Monday, January 19, 2026

Finger tip / Being the news / Saving face

Finger tip. The suspension of President Trump’s heckler at a Ford plant visit served as a reminder that free speech can get you into trouble at work.
■ Minnesota’s governor and the Minneapolis mayor are being investigated by the Justice Department for allegedly conspiring to impede law enforcement efforts through public statements that they made. Critics say it is retaliation for free speech.
Government censorship of free speech and academic freedom on U.S. college campuses, powered by a full-blown ideological campaign against higher education, reached unprecedented heights in 2025, a new PEN America report has found.
■ A federal judge presiding over a hearing concerning Trump administration detentions denounced cabinet members for “not honoring the First Amendment.”

Control issues.
Federal agents in Minneapolis cannot arrest peaceful protesters or use crowd-control tools against them, a federal judge has ruled.
■ Sen. Mark Kelly filed a lawsuit against the Pentagon claiming that attempts to punish and censure him after his participation in a video telling U.S. troops they have the right to resist unlawful orders are “unconstitutional.”
 President Trump is considering an executive order to bar other networks from showing other college football games during televised coverage of the annual Army-Navy game.
■ The BBC has asked a Florida court to toss out President Trump’s $10 billion defamation suit against the broadcaster.
■ A jury has found that a Tennessee high-school student’s suspension for sharing memes of his school’s principal on Instagram violated the First Amendment.

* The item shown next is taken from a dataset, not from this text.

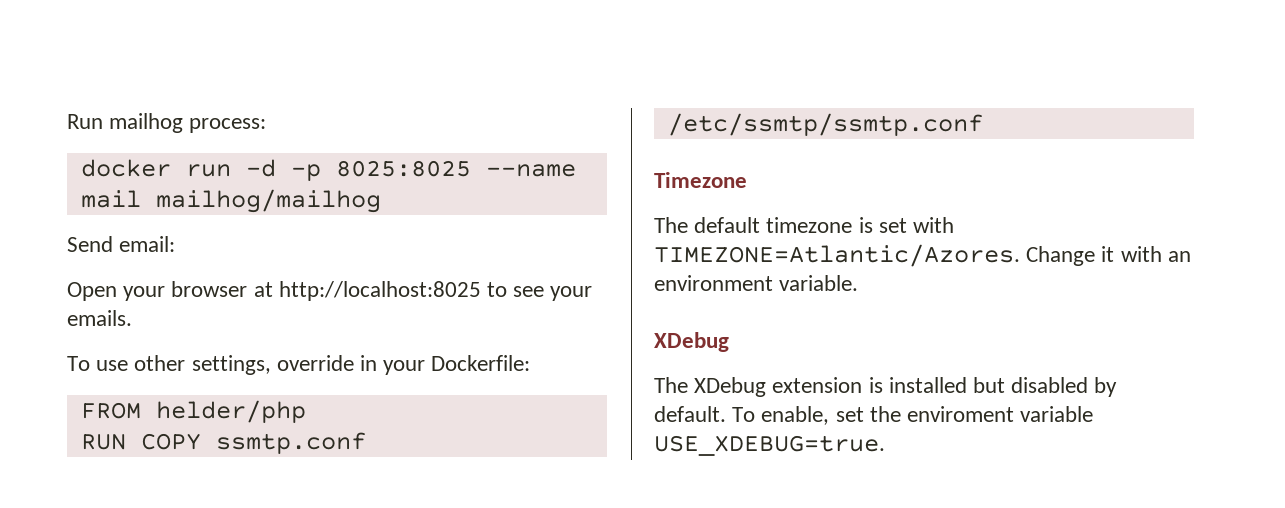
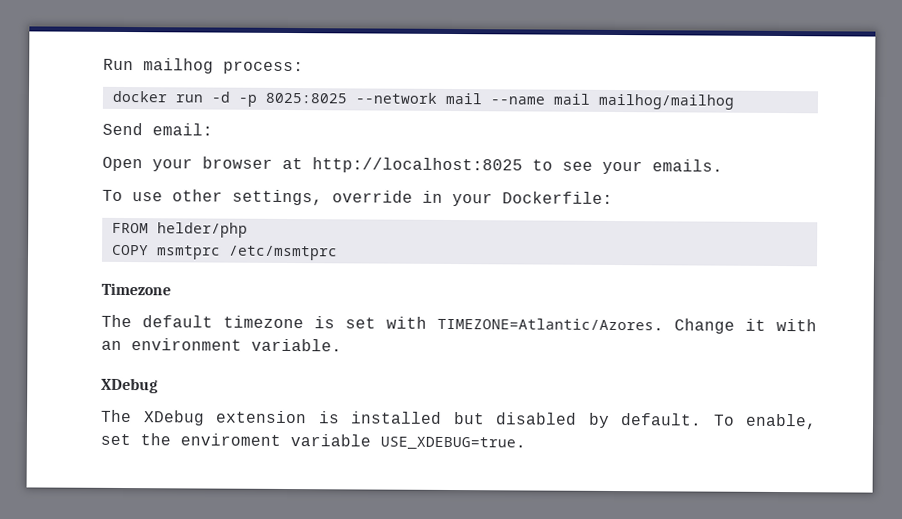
(471, 168) none -> [354,92,483,105] --network mail
[80,432,366,454] [667,113,983,136] RUN COPY ssmtp.conf /etc/ssmtp/ssmtp.conf -> [111,244,338,261] COPY msmtprc /etc/msmtprc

Being the news. When CBS News editor Bari Weiss told her producers “We need to be the news,” she succeeded, but not in the way she hoped, according to The New York Times.
■ The White House warned CBS News that if it did not run a Trump interview “in full” it would be sued, The New York Times reported.
CBS aired a “60 Minutes” report Sunday on deportations that it had abruptly pulled a month ago.
■ The MAGA plan to take over television is just getting started, according to Jim Rutenberg in an extensive report for The New York Times Magazine.
 Tennessee prison officials must grant expanded press access to state-run executions, a judge has ruled.

Loyal to a fault? Applicants for jobs with Stars and Stripes are being asked if they agree with Trump administration policies, raising concerns about the news outlet’s editorial independence.
■ Press advocates have condemned the Pentagon’s push to take editorial control of Stars and Stripes.
■ U.S. journalists are facing war-zone conditions covering conflicts here at home, concluded Editor & Publisher in a report.
■ The highly unusual raid on the home of a Washington Post journalist has press-freedom champions worried it could chill future reporting efforts.
■ A professor at the University of Pennsylvania explained in The Conversation why the Pittsburgh Post-Gazette’s closure exposes a growing threat to democracy.

Saving face. Bowing to pressure, Elon Musk’s X will restrict the ability to use its A.I. chatbot Grok in generating explicit images of real people.
■ A Texas teachers union has sued the state over the “wave of retaliation” against public school employees that included investigations and dismissals over Charlie Kirk-related social media comments.
■ An Alabama public library lost state funding after it refused to move several books deemed “sexually explicit” by the state’s library service board, including The Handmaid’s Tale, out of its teen section.
■ Funding cuts have forced PBS to shut down its weekend newscasts.
■ Cleveland State University is facing a free-speech lawsuit after shutting down its student-run campus radio station.